● WORK TO BE COMPLETED: For each line of the data that includes the word "Cecil", copy the line.

Change listing data:

----

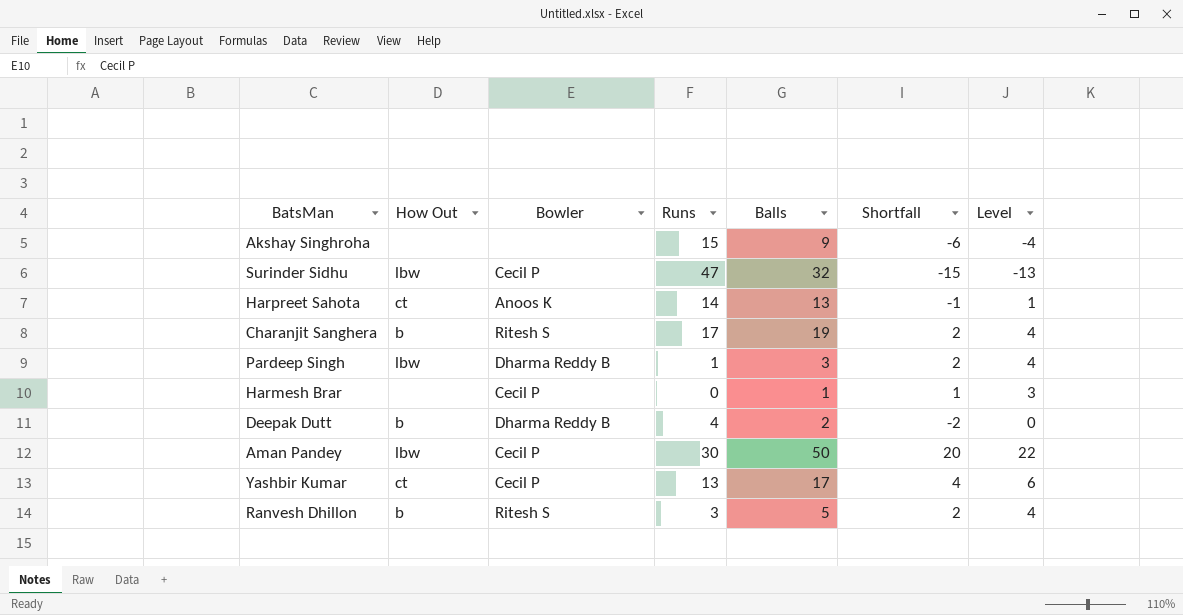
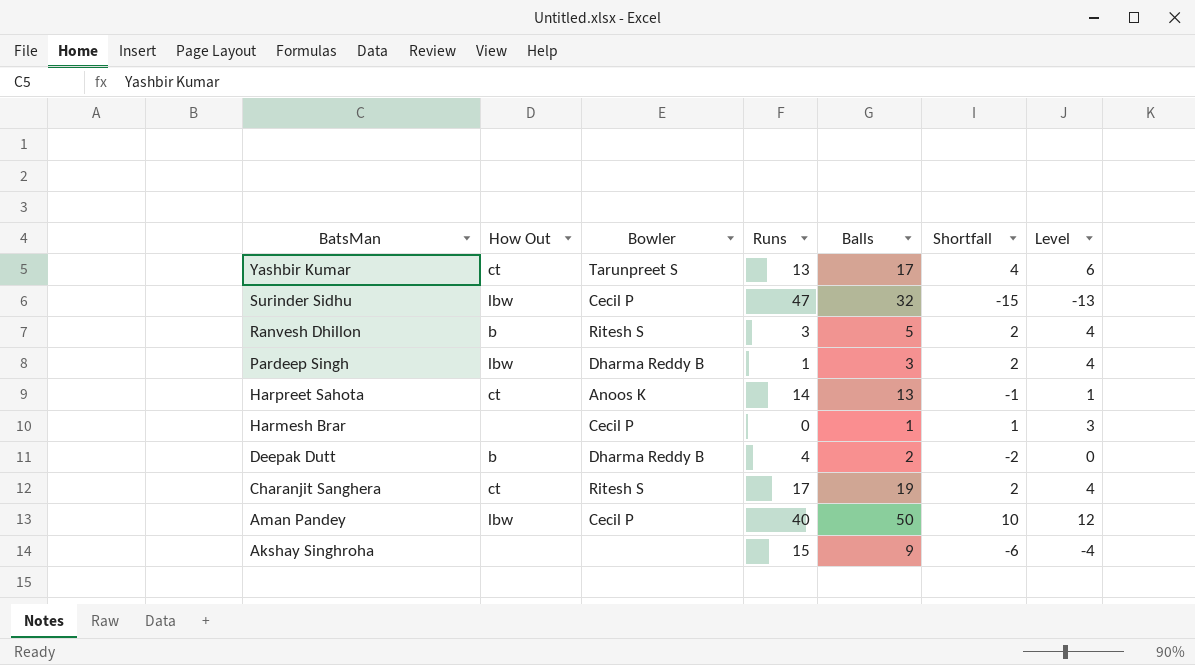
row order: none -> BatsMan descending
Yashbir Kumar | Bowler: Cecil P -> Tarunpreet S
Charanjit Sanghera | How Out: b -> ct
Aman Pandey | Runs: 30 -> 40
Aman Pandey | Shortfall: 20 -> 10
Aman Pandey | Level: 22 -> 12

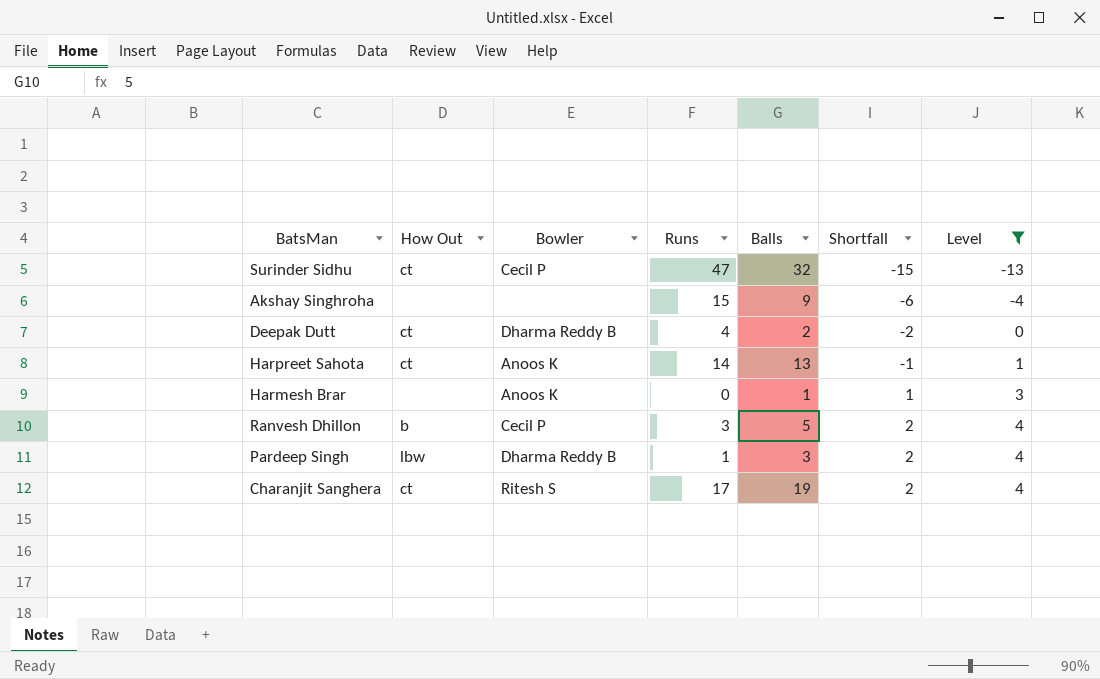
filter: none -> Level <= 4
row order: BatsMan descending -> Shortfall ascending
Surinder Sidhu | How Out: lbw -> ct
Deepak Dutt | How Out: b -> ct
Harmesh Brar | Bowler: Cecil P -> Anoos K
Ranvesh Dhillon | Bowler: Ritesh S -> Cecil P

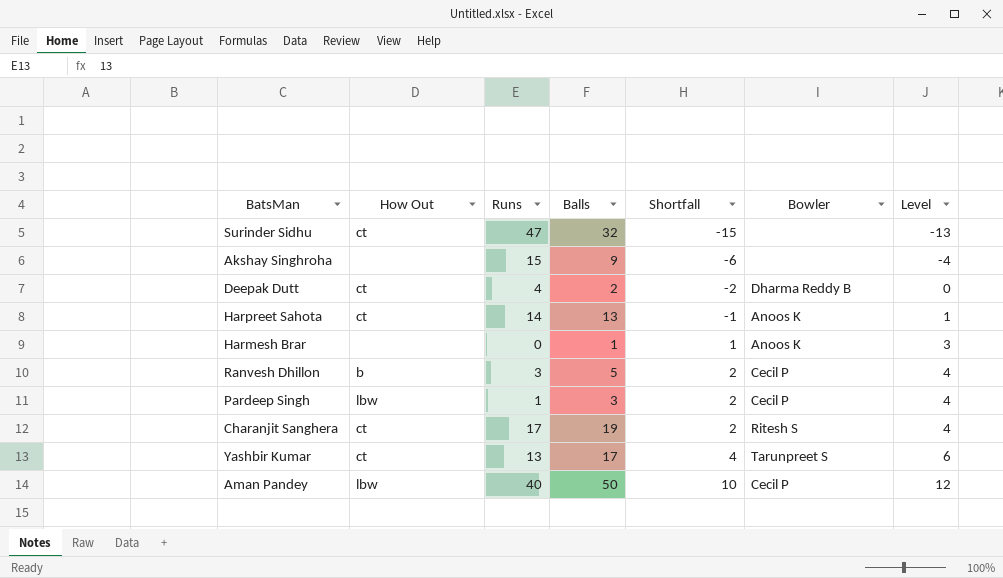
filter: Level <= 4 -> none
column Bowler | position: 3 -> 6
Surinder Sidhu | Bowler: Cecil P -> none
Pardeep Singh | Bowler: Dharma Reddy B -> Cecil P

----

● RESULT:
Yashbir Kumar | Bowler: Cecil P -> Tarunpreet S
Harmesh Brar | Bowler: Cecil P -> Anoos K
Ranvesh Dhillon | Bowler: Ritesh S -> Cecil P
Surinder Sidhu | Bowler: Cecil P -> none
Pardeep Singh | Bowler: Dharma Reddy B -> Cecil P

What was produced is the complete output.